* [Prompt]
Print what the records say exactly, and omit the pictures.

Data entries:
____
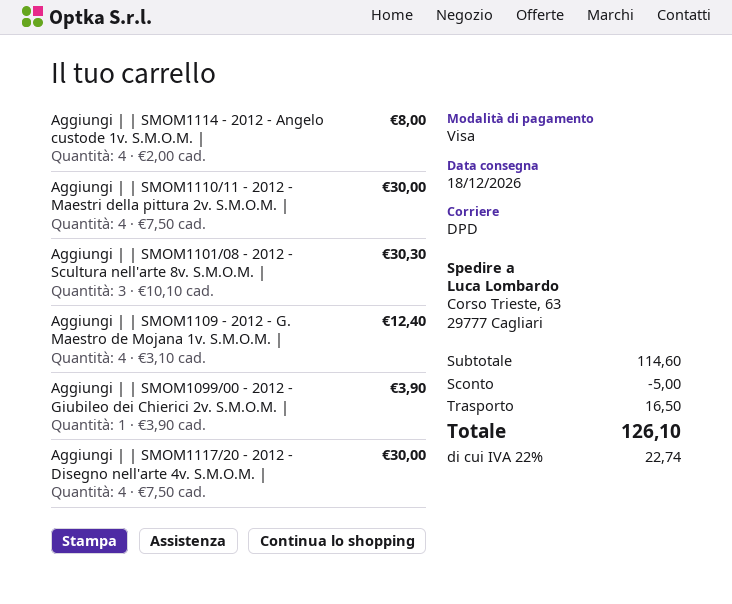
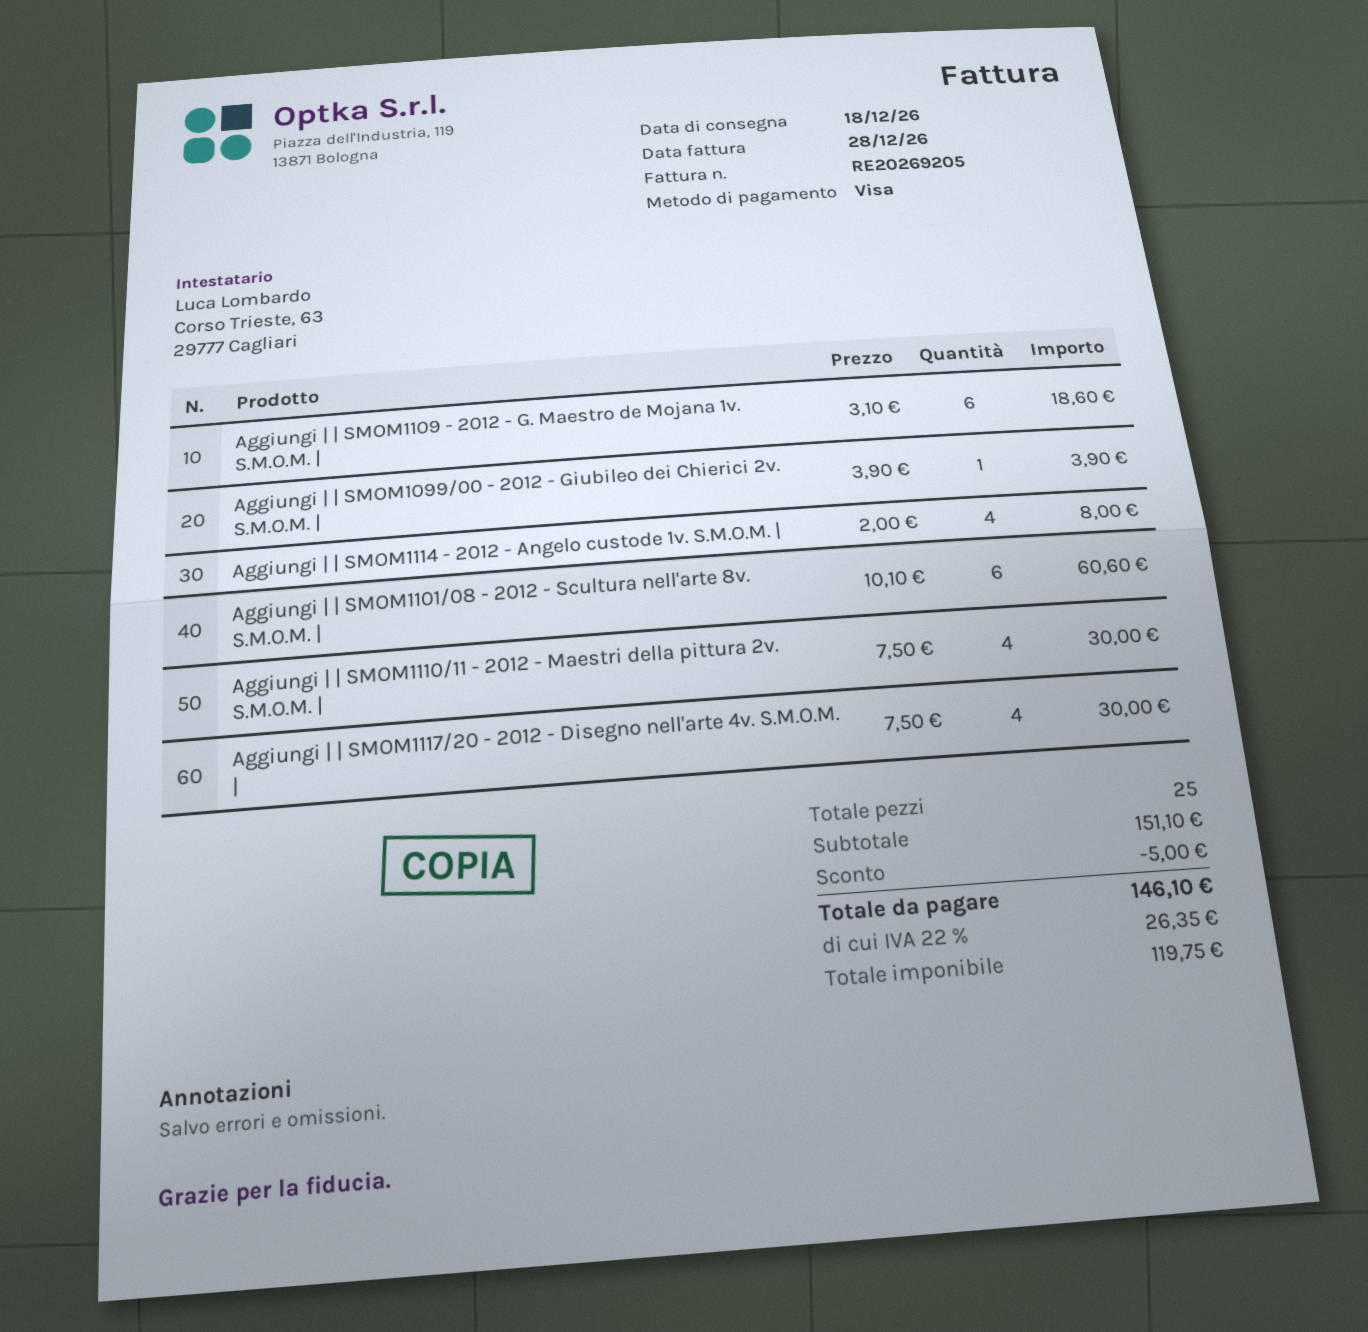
Aggiungi | | SMOM1101/08 - 2012 - Scultura nell'arte 8v. S.M.O.M. |: 3 x 10.10 = 30.30 -> 6 x 10.10 = 60.60
Aggiungi | | SMOM1109 - 2012 - G. Maestro de Mojana 1v. S.M.O.M. |: 4 x 3.10 = 12.40 -> 6 x 3.10 = 18.60
subtotal: 114.60 -> 151.10
shipping: 16.50 -> none
tax: 22% = 22.74 -> 22% = 26.35
total: 126.10 -> 146.10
____
* [Task output]
Aggiungi | | SMOM1101/08 - 2012 - Scultura nell'arte 8v. S.M.O.M. |: 3 x 10.10 = 30.30 -> 6 x 10.10 = 60.60
Aggiungi | | SMOM1109 - 2012 - G. Maestro de Mojana 1v. S.M.O.M. |: 4 x 3.10 = 12.40 -> 6 x 3.10 = 18.60
subtotal: 114.60 -> 151.10
shipping: 16.50 -> none
tax: 22% = 22.74 -> 22% = 26.35
total: 126.10 -> 146.10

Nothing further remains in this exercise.